I wrote this three weeks ago, but couldn’t bring myself to publish it at the time. Then, the day after I wrote it, things got better. Not great, but better, and all that changed was me. Sometimes, asking for help is enough to receive it, even when we ask an empty room.

I have never deliberately hit my child.

I start with this, hold it out as an emotional talisman, to ward off the evil I from what I say below.

I have never purposefully hit my child, but I have hurt him, caused him physical pain through deliberate action as surely as though I had raised my hand to him.

My hand — this hand, gripping his as he struggles to pull away, as he screams “Stop! You’re hurting me! Let go of me!” I feel his ischemic skin under me still, can recall the grating of his bones as they attempt to twist away under mine. There were extenuating circumstances, to be sure, but aren’t there always? They feel like excuses, the same as any other abuser: I had to, he made me, it was for his own good. Did I grip tighter than necessary, in anger, squeeze more cruelly in my rage? I cannot say no and not know it a lie.

I feel still his flesh under mine, and the urge to hurt my hand in restitution (not revenge; its agony is too well earned) is a physical force, like gravity, pulling me to hit, to cut, to bruise and bloody and break until the feel of him pulling from me fades, until the blood pounding in ears is drained, until I cannot hear him pleading me to stop hurting him, mama, stop hurting me, let go!


This body of mine doesn’t deserve to feel good, to be pain-free, when it contains the tactile memory of harming my child, when it contains the potential to do so again. A part of me knows the uselessness of this limited thinking — pain begets more pain, healing begets healing — but I cannot convince the core of me it does not deserve to suffer for what it has done.
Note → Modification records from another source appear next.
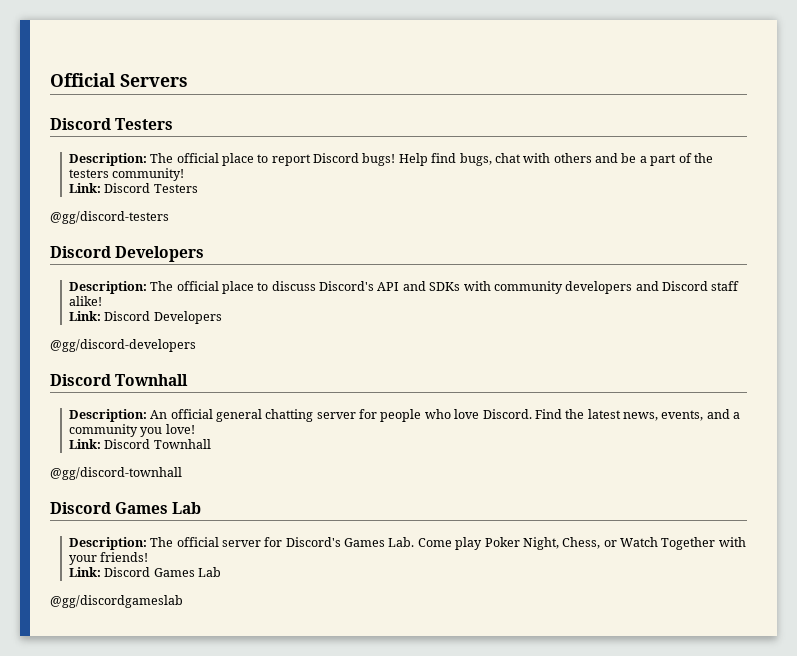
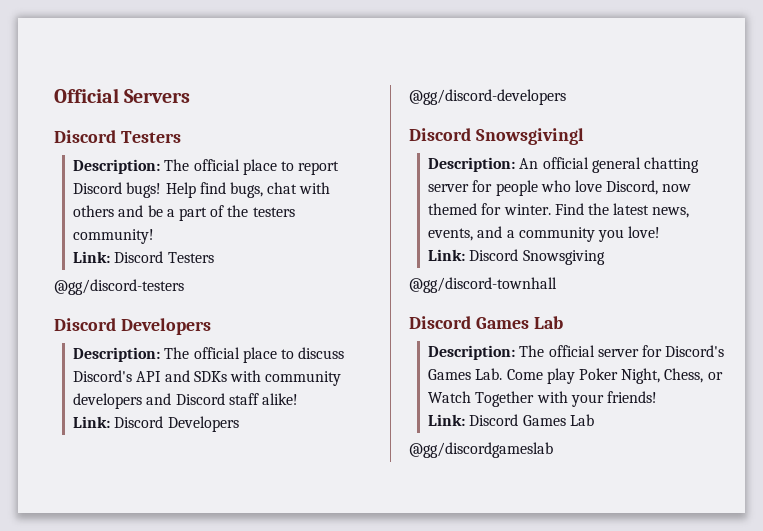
  @gg/discord-developers
- Discord Townhall
+ Discord Snowsgivingl
- Description: An official general chatting server for people who love Discord.
+ Description: An official general chatting server for people who love Discord, now themed for winter.
- Link: Discord Townhall
+ Link: Discord Snowsgiving

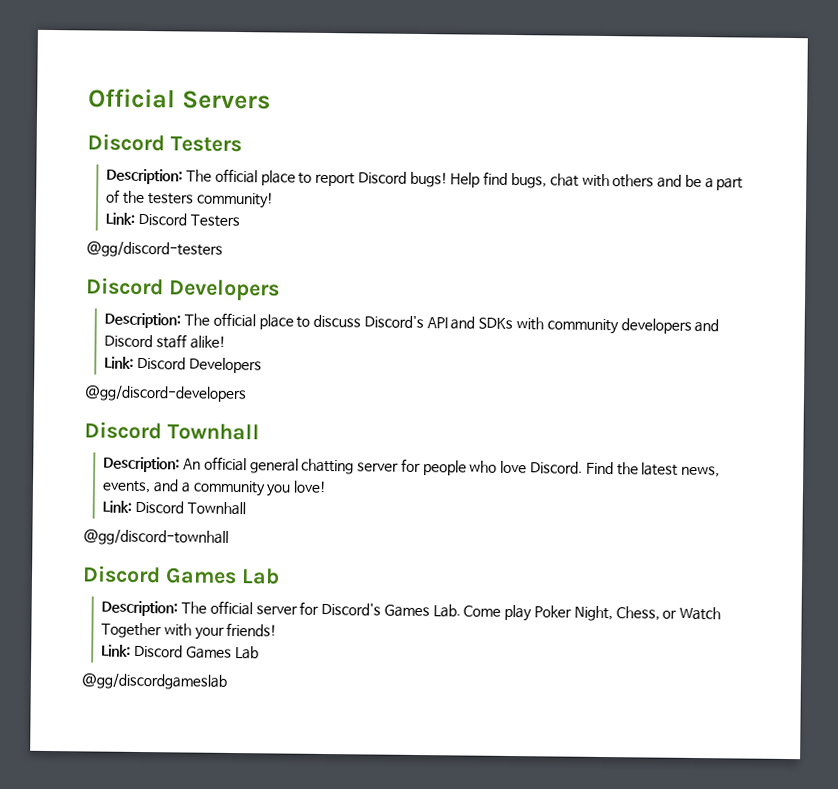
  @gg/discord-developers
- Discord Snowsgivingl
+ Discord Townhall
- Description: An official general chatting server for people who love Discord, now themed for winter.
+ Description: An official general chatting server for people who love Discord.
- Link: Discord Snowsgiving
+ Link: Discord Townhall

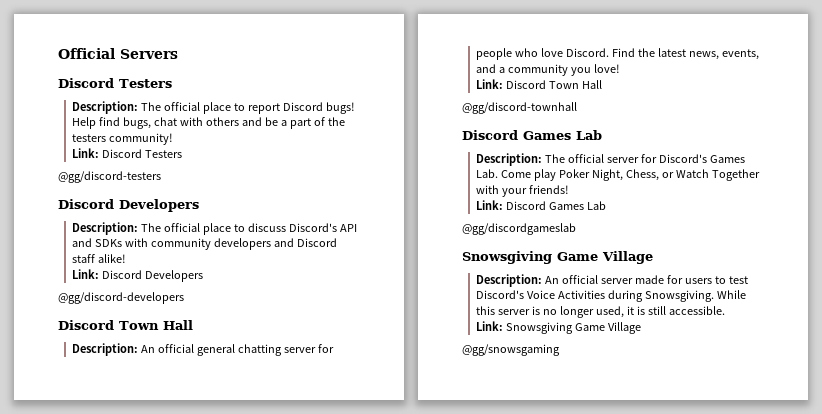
  @gg/discord-developers
- Discord Townhall
+ Discord Town Hall
- Link: Discord Townhall
+ Link: Discord Town Hall
  @gg/discordgameslab
+ Snowsgiving Game Village
+ Description: An official server made for users to test Discord's Voice Activities during Snowsgiving. While this server is no longer used, it is still accessible.
+ Link: Snowsgiving Game Village
+ @gg/snowsgaming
He won’t get in his car seat. So often, it comes down to that ridiculously mundane thing. I want to loathe the contraption, to curse the laws of state and physics that demand its use, but rationally I know it is little more than a symbol for both of us. If it were not the seat, likely it would be something else, some other point that would act as fulcrum and wedge between us, would be come the trophy in our struggle: his control, my freedom; his freedom, my confinement.

So often we don’t go out, not because he wouldn’t go — he’s happy to strap in when the bookstore or preschool is on the other end — but because the return is so agonizing. I have a choice, always, between the sedentary depression of staying home, or the awful antagonism of trying to return.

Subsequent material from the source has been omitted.